Lu dans la presse Première S et médaille Fields
Tribune d’ÉRIC BARBAZO Président de l’APMEP dans Libération du 11/10/2010
Doit-on déceler une quelconque corrélation entre la capacité que possède une
nation à obtenir un nombre conséquent de médailles Fields (équivalent du prix
Nobel pour les mathématiques) et la formation mathématique dispensée au lycée ?
La France est un pays singulier qu’il est bon d’étudier : au sommet, 11
médailles Fields sur 52, obtenues par des Français depuis 1936 ; deux Français
lauréats en 2010 de cette distinction majeure. A la base et dans le même
intervalle de temps, un bachelier scientifique français peut accéder directement
en deuxième année universitaire américaine. Le baccalauréat français est reconnu
comme d’excellent niveau dans de nombreux pays. Corrélation ou hasard ? Le but
de cet article est d’alerter l’opinion publique sur les méfaits que va engendrer
la réforme du lycée qui se met en place. Examinons les faits.
Nos médailles Fields sont issues d’un lycée où la filière scientifique offrait 6
heures de mathématiques en classe de première S et 9 heures en terminale jusqu’à
la fin des années 90. La réforme actuelle prévoit une première S à 4 heures de
mathématiques par semaine, et une terminale S à 6 heures (+ 2 heures d’options
pour quelques-uns). La perte, en une génération, est de 3 heures dans le
meilleur des cas, de 5 heures dans le pire. L’équivalent d’une année
d’enseignement. Face à ces chiffres explicites, les élèves, leurs parents et la
communauté enseignante mesurent l’ampleur des dégâts à venir. Est-ce le cas d’un
ministère qui oppose à tous des arguties pseudo-pédagogiques, pour une meilleure
« efficience » de l’enseignement, pour une plus grande adaptabilité des
professeurs ? La réponse est assurément négative.

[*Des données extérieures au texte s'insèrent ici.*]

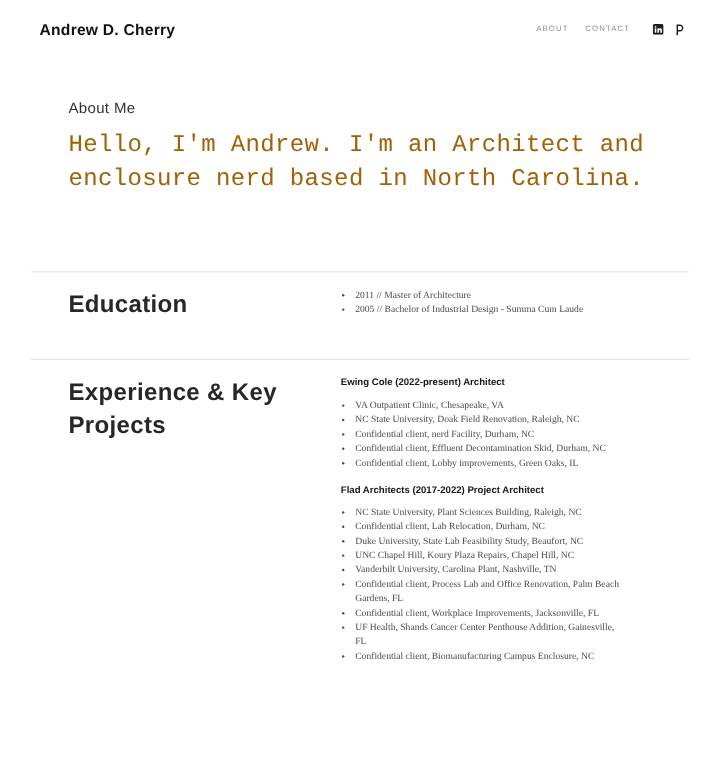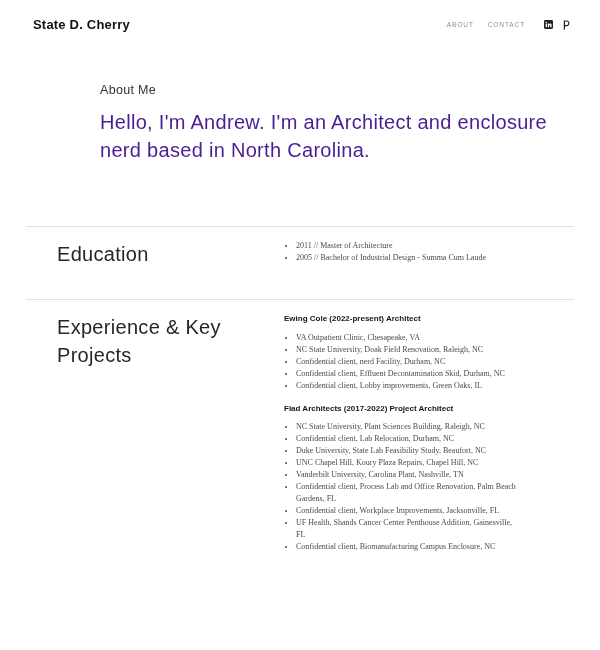"State D. Cherry" div.site-title { text: State -> Andrew }
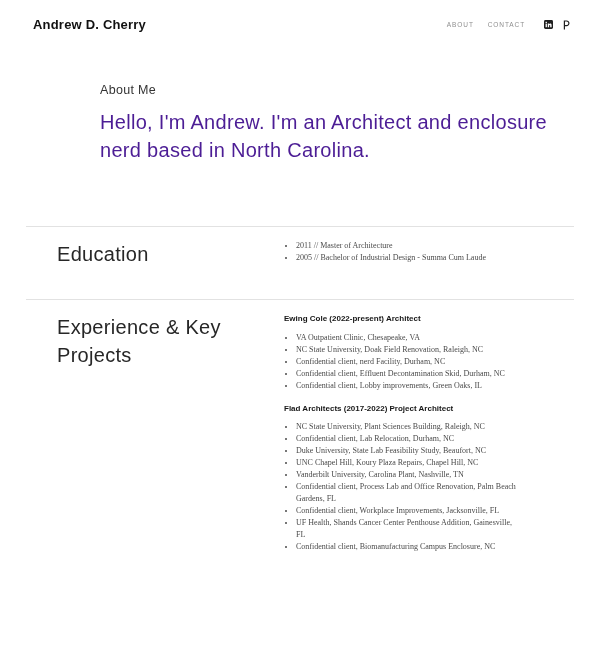"About Me" .about-section { margin-left: 43px -> none }
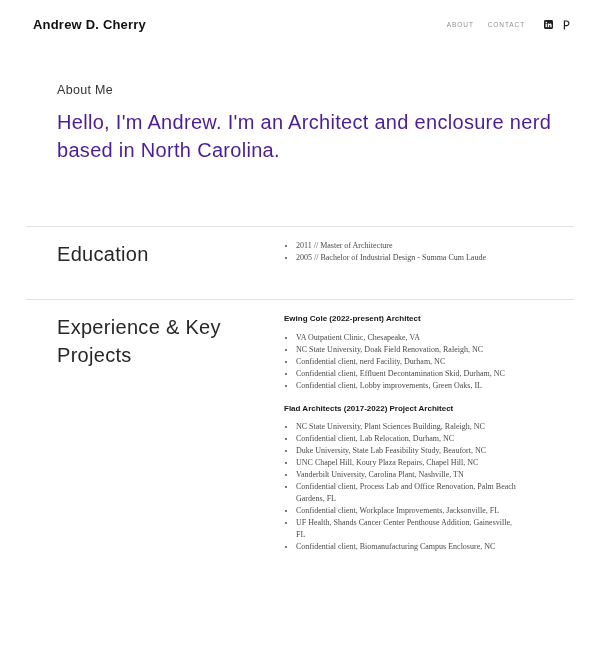"Hello, I'm Andrew. I'm an" .intro-text { color: #4c1d95 -> #a16207; font-family: none -> Liberation Mono, monospace }
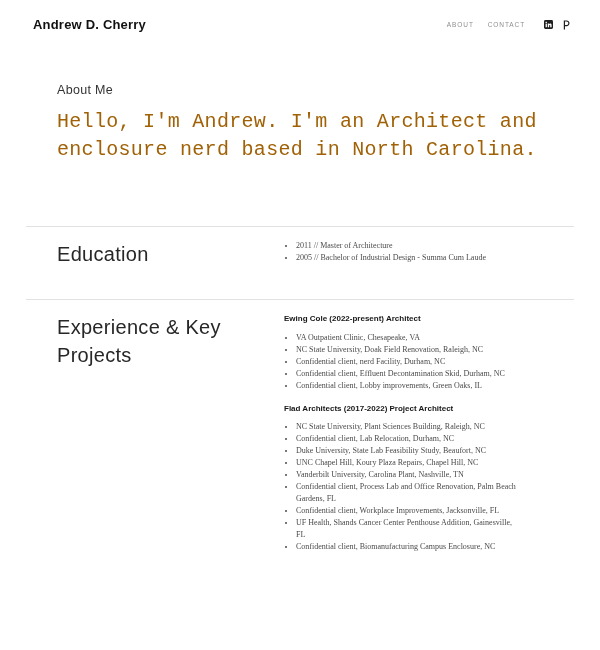"Education" .section-heading { font-weight: 400 -> 700 }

Il est bon toutefois de ne pas limiter le constat à la seule perte horaire. Il
est urgent de repenser une réforme du lycée ambitieuse, avant 2012. Celle-ci
doit reposer sur deux piliers fondamentaux : les humanités classiques,
humanistes, économiques ; les humanités scientifiques et technologiques. Ces
deux voies doivent être équilibrées dans les contenus enseignés. A la première,
un enseignement d’excellence en littérature, philosophie, sciences humaines et
économiques est nécessaire. A la seconde, un enseignement en mathématiques,
sciences expérimentales et technologiques, doit alterner les apprentissages
théoriques et les travaux pratiques. Aux deux, l’horaire des spécialités
disciplinaires doit être majoritaire. La réforme actuelle va exactement dans le
sens contraire.
A cette base, il convient d’apporter les éléments indispensables d’une culture
scientifique aux littéraires et d’une culture humaniste aux scientifiques. Les
débats autour de la grippe A ont montré que, s’il ne faut pas laisser aux seuls
politiques les décisions concernant un domaine qu’ils ne maîtrisent pas, il
n’est pas non plus envisageable que les scientifiques soient démunis d’éléments
épistémologiques face à leurs responsabilités. L’excellence affichée par le
ministère ne se réalisera pas dans cette réforme, à cause du déséquilibre des
séries que la paupérisation des enseignements fondamentaux accentue. Si des
dispositifs d’accompagnement personnalisé sont souhaitables pour un lycée qui
doit tenir compte de l’hétérogénéité des élèves, cela ne peut être au détriment
des contenus disciplinaires.
La formation scientifique et mathématique au lycée n’est pas une charge, mais un
investissement pour l’avenir, que nos médailles Fields symbolisent. Lorsque 300
années sont nécessaires pour démontrer un théorème, le lien scientifique
générationnel est extrêmement fort. La formation au lycée doit faire perdurer
cet état d’esprit. La France, seconde mondiale en médaillés Fields, doit rester
sur le podium, face à la concurrence de pays comme la Chine ou l’Inde. Ne
laissons pas la première S, promise pour 2011, devenir son talon d’Achille.